You don’t play videogames, but your life suddenly feels like one. An increasingly cartoonish bad-guy is trying to take over the world. He and his henchmen stand for everything you most abhor.
You still get to sleep at night, and to eat the nice meals that you and your husband prepare. But most of your thoughts, in between, are taken up with the struggle that somehow feels digital rather than real. The horrors dreamed up by someone who seems to understand your worst fears, that make you feel that you can’t turn away.
The TV is off but your phone, minute to minute, is keeping you informed—and you care too much about the world to put your phone down for more than an hour or so. It’s your conscience in your ear, an exigent angel of God, reminding you of your responsibility as a citizen, a mother, a neighbor, a being who owes her existence to our beautiful, imperiled Planet Earth.
USAID—zap! It’s gone.
Ongoing medical research. Measures to improve and promote green energy and mitigate climate change—Bwa-ha-ha-ha-ha, they laugh in classic cartoon villain style, looking and sounding more and more blatantly sinister and ugly.
A terrified voice inside you whispers, It’s too late!

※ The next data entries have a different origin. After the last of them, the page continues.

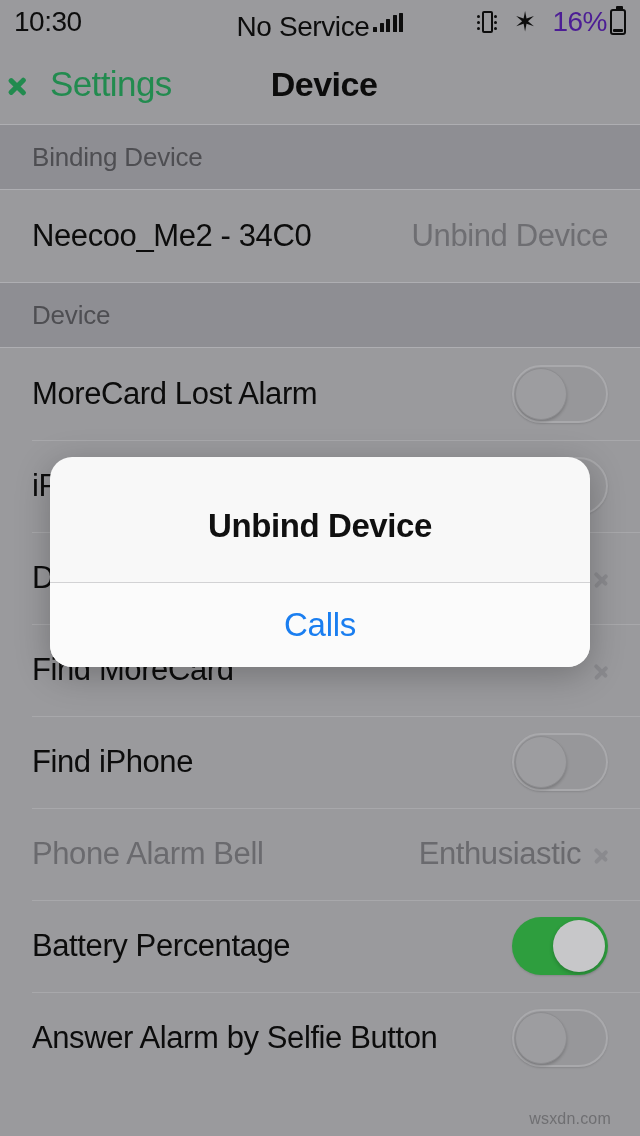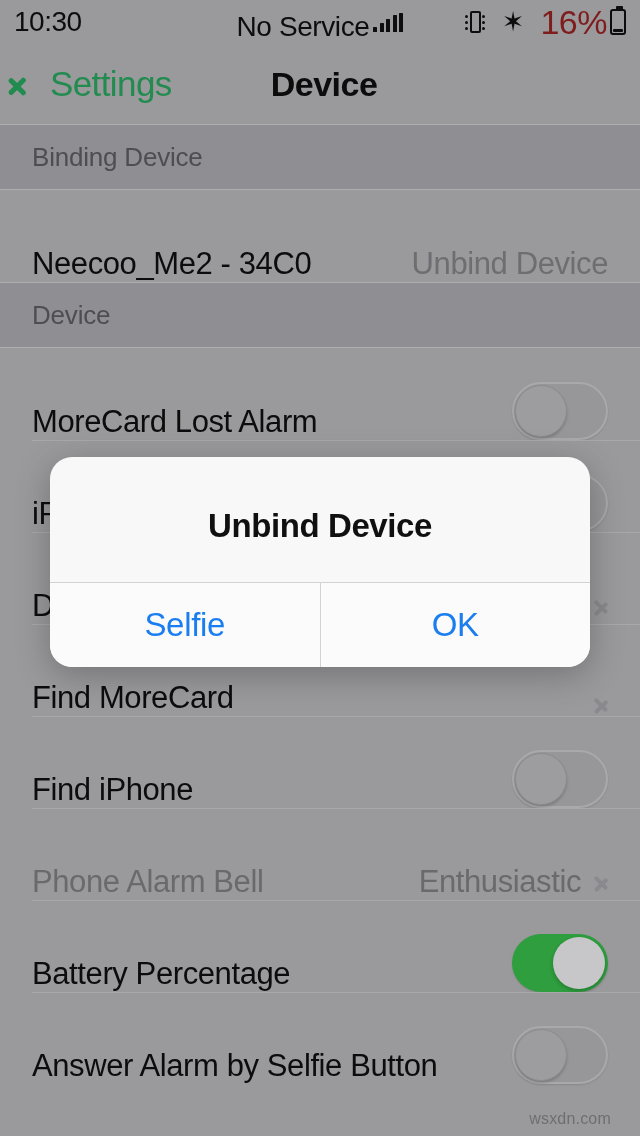"16%" .sb-pct { color: #7f1d1d -> #4c1d95; font-size: 34px -> 28px }
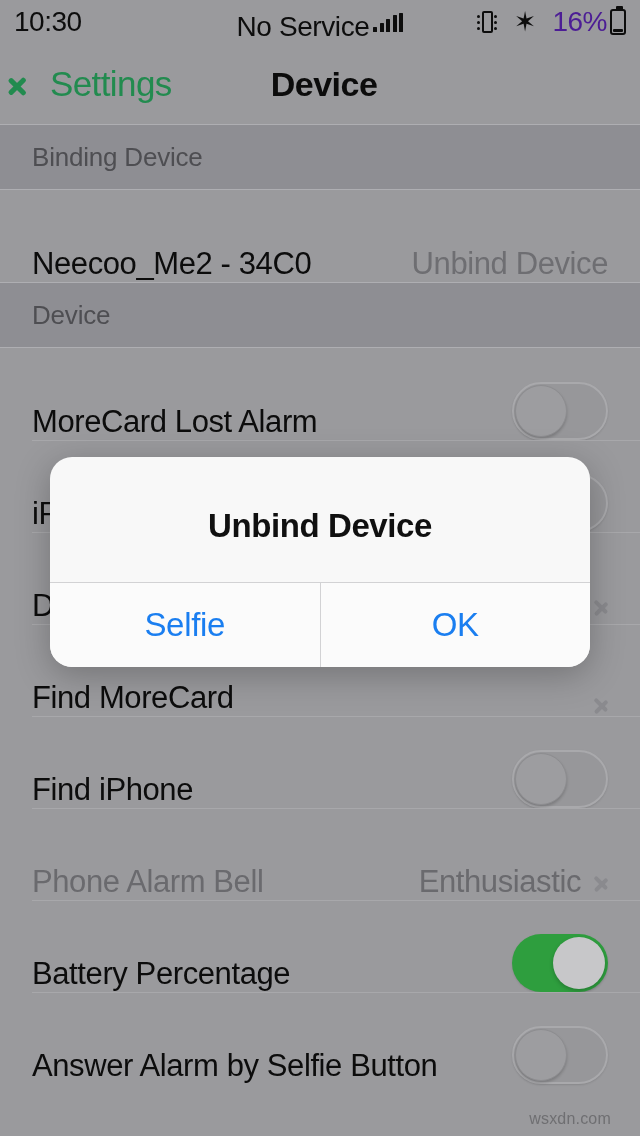"Neecoo_Me2 - 34C0" .row { align-items: flex-end -> center }
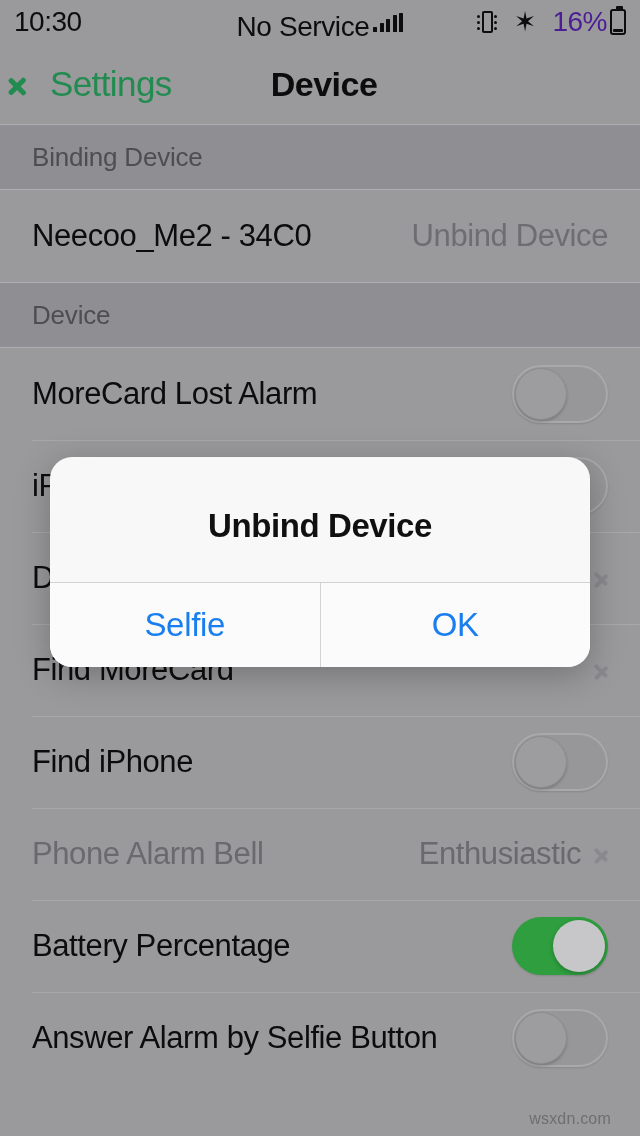"Selfie" div.alert-btn { text: Selfie -> Calls }
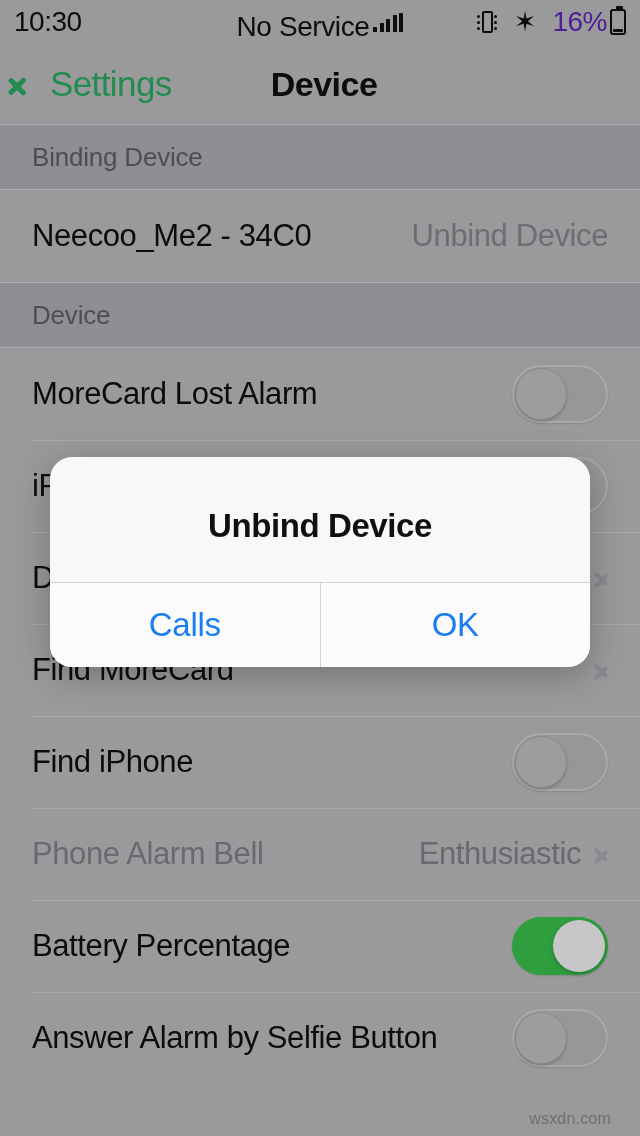"OK" div.alert-btn { html: <div>OK</div> -> none }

You kept driving your car and sometimes flying in airplanes and using Zip-Lock bags as if none of the depredation had anything to do with you.
You download an app that facilitates making calls to the lawmakers the people of this country elected. You get happiness points when one of them stands up for democracy. Fighting words from Jamie Raskin or A.O.C. A rousing speech from Bernie.
But the bad guys are ascendant and they’re bolder, more cartoonishly evil by the hour. Not bothering to keep their fascistic proclivities under wraps. Nazi salutes that make your blood run cold. Unabashed claims of White Supremacy so deeply distressing that you wish you could change the color of your skin to a nice coppery brown and convince whoever’s looking on social media that you are, in truth and not just in feelings, a Sister.
They have no shame whatsoever about the vulnerable people they intimidate and crush as they bash their way toward their goal, which is no less than what has always been wanted by every major bad guy in history: an outsized share of wealth and power, and everyone else and their dreams be damned.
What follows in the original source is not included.